As others have said, I think you've missed the point.
Companies who are victim of cyber attacks (the big ones recently are Yahoo, Sony, Talk Talk, etc...) lose tens of millions of pounds as a result.
Often customer details are stolen and put online, or financial data stolen, product designs, emails intercepted (sometimes covertly), websites redirected, servers encrypted meaning that ALL data is effectively lost.

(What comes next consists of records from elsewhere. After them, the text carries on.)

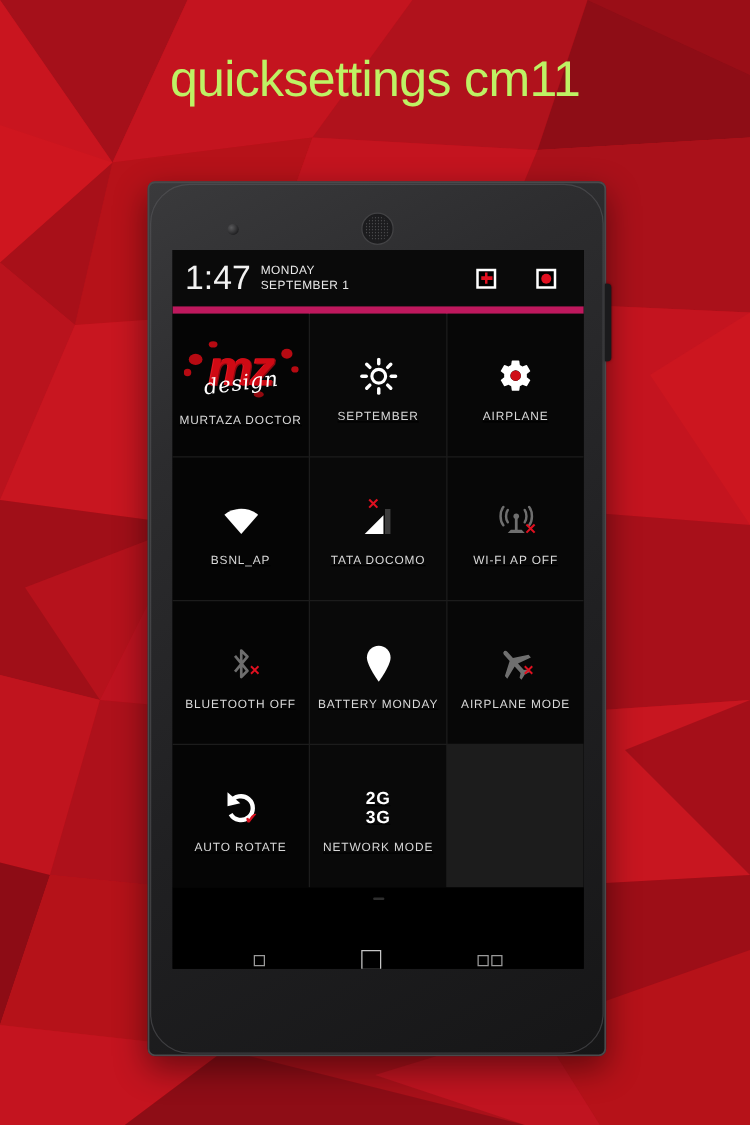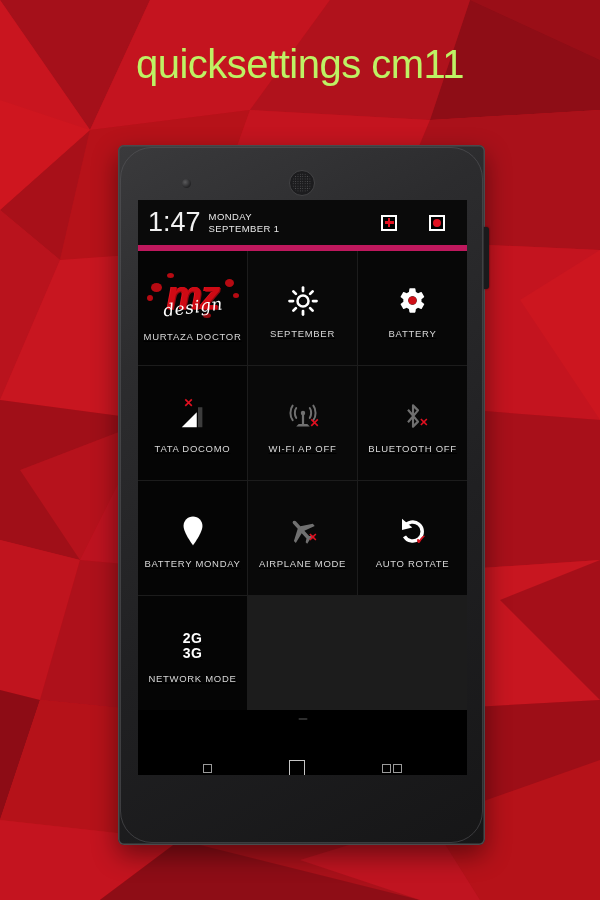--- a/index.html
+++ b/index.html
@@ -401,7 +401,7 @@
             <circle cx="12" cy="12" r="3.4" fill="#cf0f18"></circle>
           </svg>
         </div>
-        <div class="tile-label">BATTERY</div>
+        <div class="tile-label">AIRPLANE</div>
       </div>
 
 

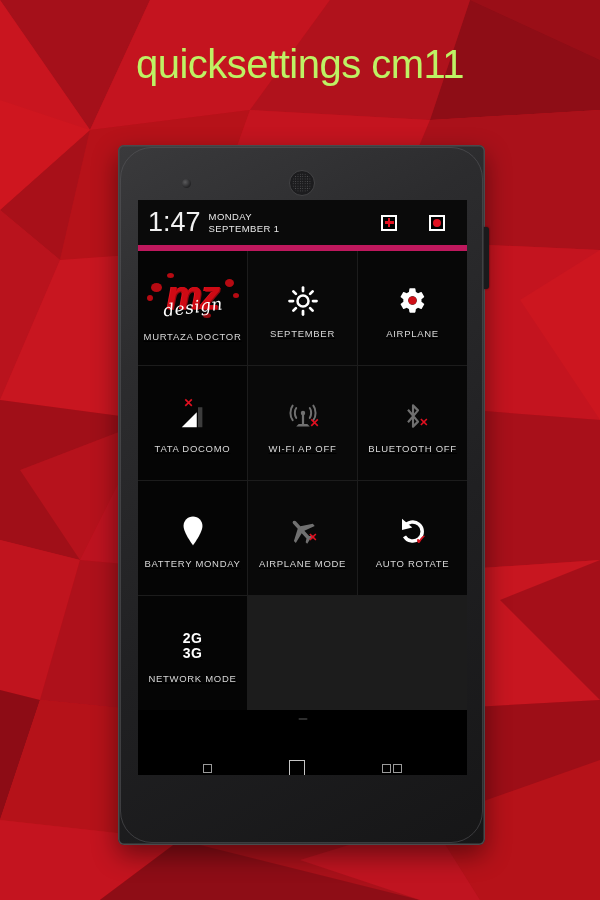--- a/index.html
+++ b/index.html
@@ -404,6 +404,14 @@
         <div class="tile-label">AIRPLANE</div>
       </div>
 
+      <div class="tile">
+        <div class="tile-icon">
+          <svg width="30" height="26" viewBox="0 0 24 20">
+            <path fill="#ffffff" d="M12 19 L1.2 6.6 C4.2 4.1 8 2.8 12 2.8 C16 2.8 19.8 4.1 22.8 6.6 Z"></path>
+          </svg>
+        </div>
+        <div class="tile-label">BSNL_AP</div>
+      </div>
 
       <div class="tile">
         <div class="tile-icon">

Sometimes these incidents are accompanied with threatening tweets/emails/calls or messages somewhere. There are often demands for money. All the while the business or organisation can't operate, often this means that hundreds of staff members jobs can't be performed, share prices go down, publicity damages their reputation, the UK business market becomes less attractive as some larger organisations lose confidence and go elsewhere.
Companies often employ external penetration testers. More secure businesses will also employ people to try to physically get in... e.g. A man with a high vis and a bogus lanyard will walk up to a door and say "Sorry mate, forgot my entry card". Then get in and just see where they can get to.
It's a fantastic way of truly testing your security and the awareness of staff. Same for the IT and network infrastructure. Penetration testers will then complete a report saying what they found and the weaknesses to patch up and will help the company secure themselves better.
That can only be a positive thing. It's better usually for an external business to come in and test the network, as their own staff are quite often blind to the weaknesses or too focussed on one area. Whereas independent contractors are completely fresh, have no bias, and will come back with a more balanced report.